Fuzzy query ranks misspellings over exact for repeated "close" tokens


(Jean Helou) #1

In this issue I reported a was where exact matches where ranked below fuzzy matches in some edge cases which unfortunately affect us very directly. I think this would affect a lot of catalog searches.

The problem occurs for us when searching for Porsche 911 with ES 5.x when it used to work fine in ES 1.7 with the since removed FLT query.
Porsche 911 is a long line of cars which was declined over time:

  • 911 type 911
  • 911 type 930
  • 911 type 964
  • 911 type 991
  • 911 type 993
  • 911 type 996
  • 911 type 997

Our domain experts (the people who really know their cars) tell us that car owners and people "in the field" will search for 911 997.
This used to bring up the 911 type 997 but with the latest ES returns the 911 type 991.

The same pbm occurs for most BMW since they are referred to by the rather imprecise reference320d, 318i,316i,etc which is what's written on the back of the trunk.

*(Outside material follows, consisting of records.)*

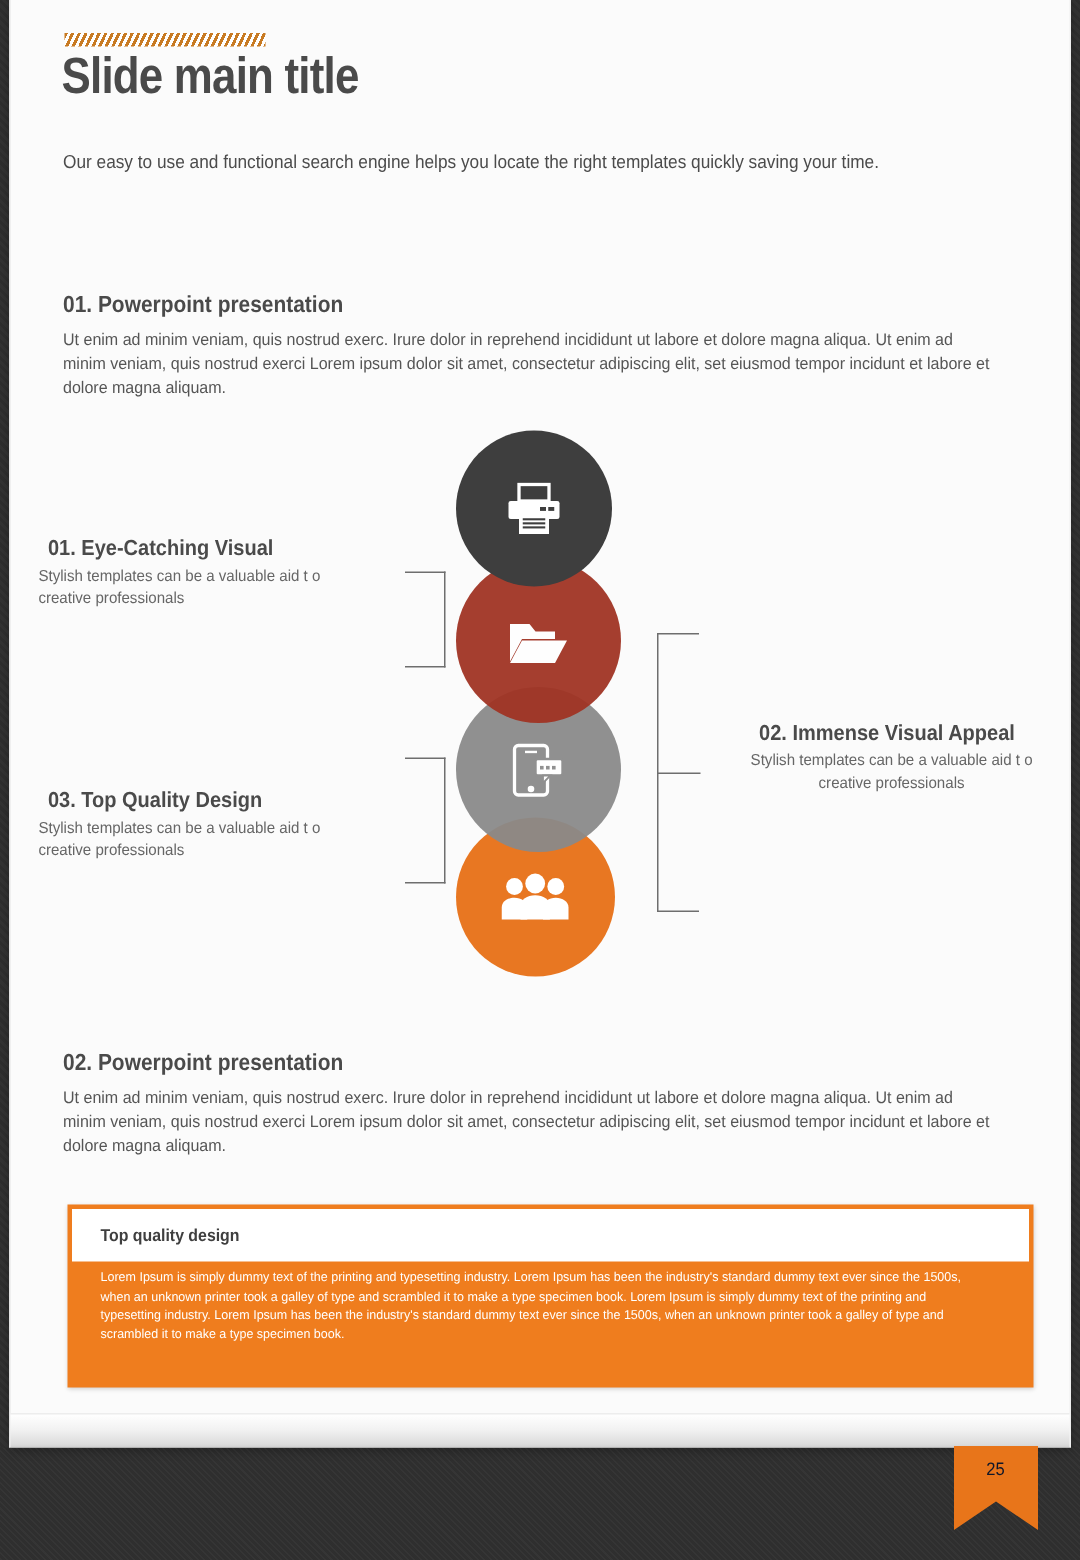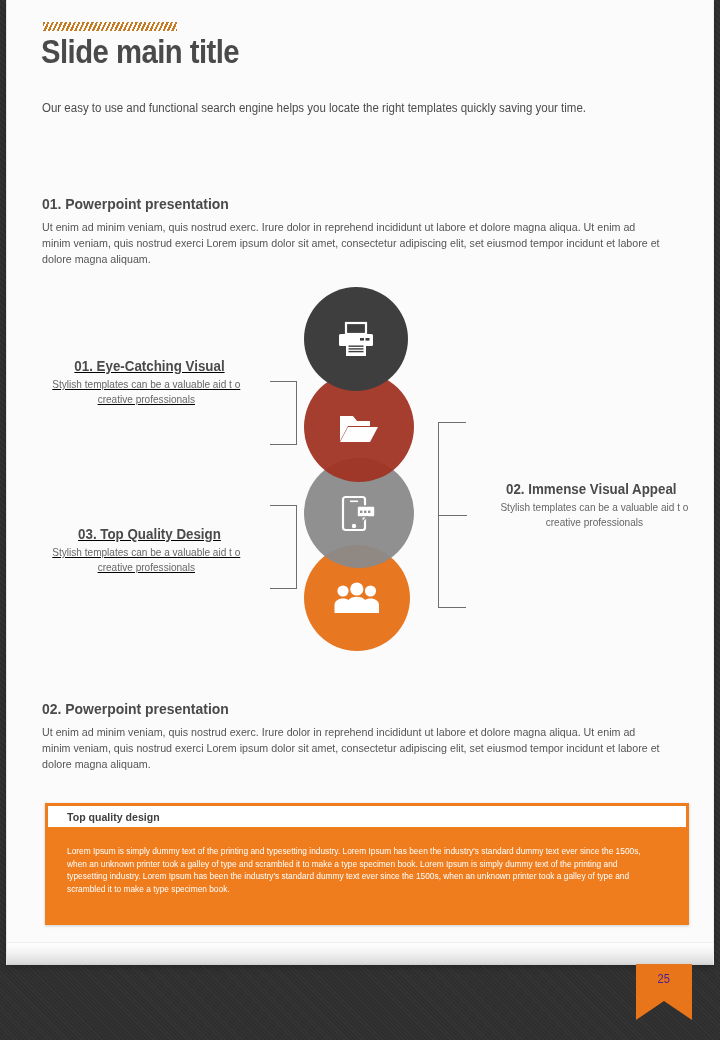"01. Eye-Catching Visual" .feat.left { left: 28px -> 8px; text-align: center -> left; text-decoration: underline -> none }
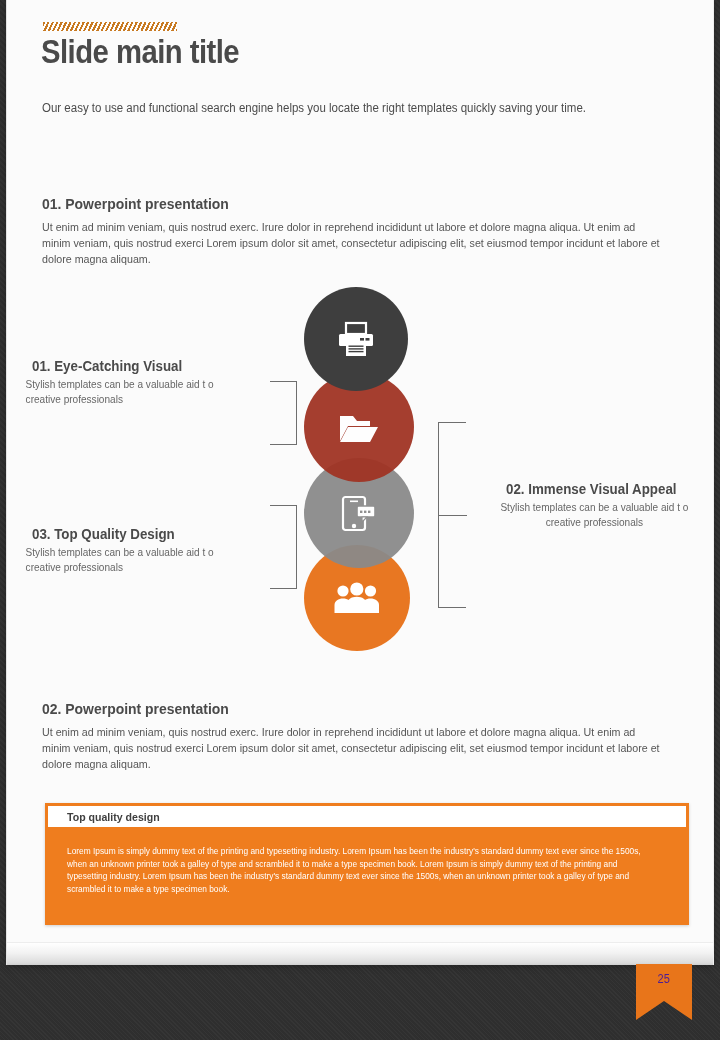"Top quality design" .callout-head { height: 21px -> 35px }
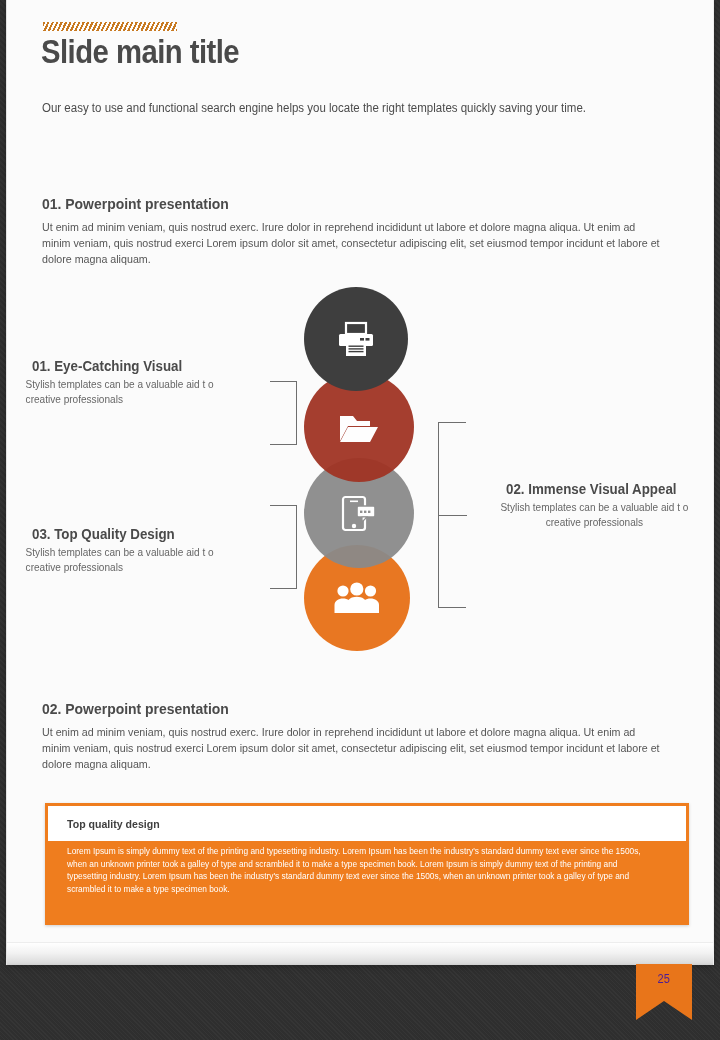"25" .ribbon span { color: #4c1d95 -> #0f172a }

Jim Ferenczi was kind enough to offer some advices in his latest comment but I fail to understand how it would be implemented and hope someone here can provide more insight.

Here are the specific sentences I fail to understand;

If people search for 911 997 you can maybe make the words optional but applying fuzziness to this query is problematic for scoring even when the max distance is 1.
Having multiple clauses that match the same fuzzy word is an edge case that you can counterbalance by removing problematic words.

How do I "remove the problematic words" when they convey 100% of the information ?

He also states I should not apply fuzziness to a 3 letter words which I mostly agreee with. However not all of my database is composed of 3 letter words and I do need fuzzyness in my query for the 80% other cases.
As far as I can tell there are only 2 different modes for fuzzyness : Explicit max edit distance ( 0,1 or 2) and AUTO which DOES allow 1 edit to a 3 letter word.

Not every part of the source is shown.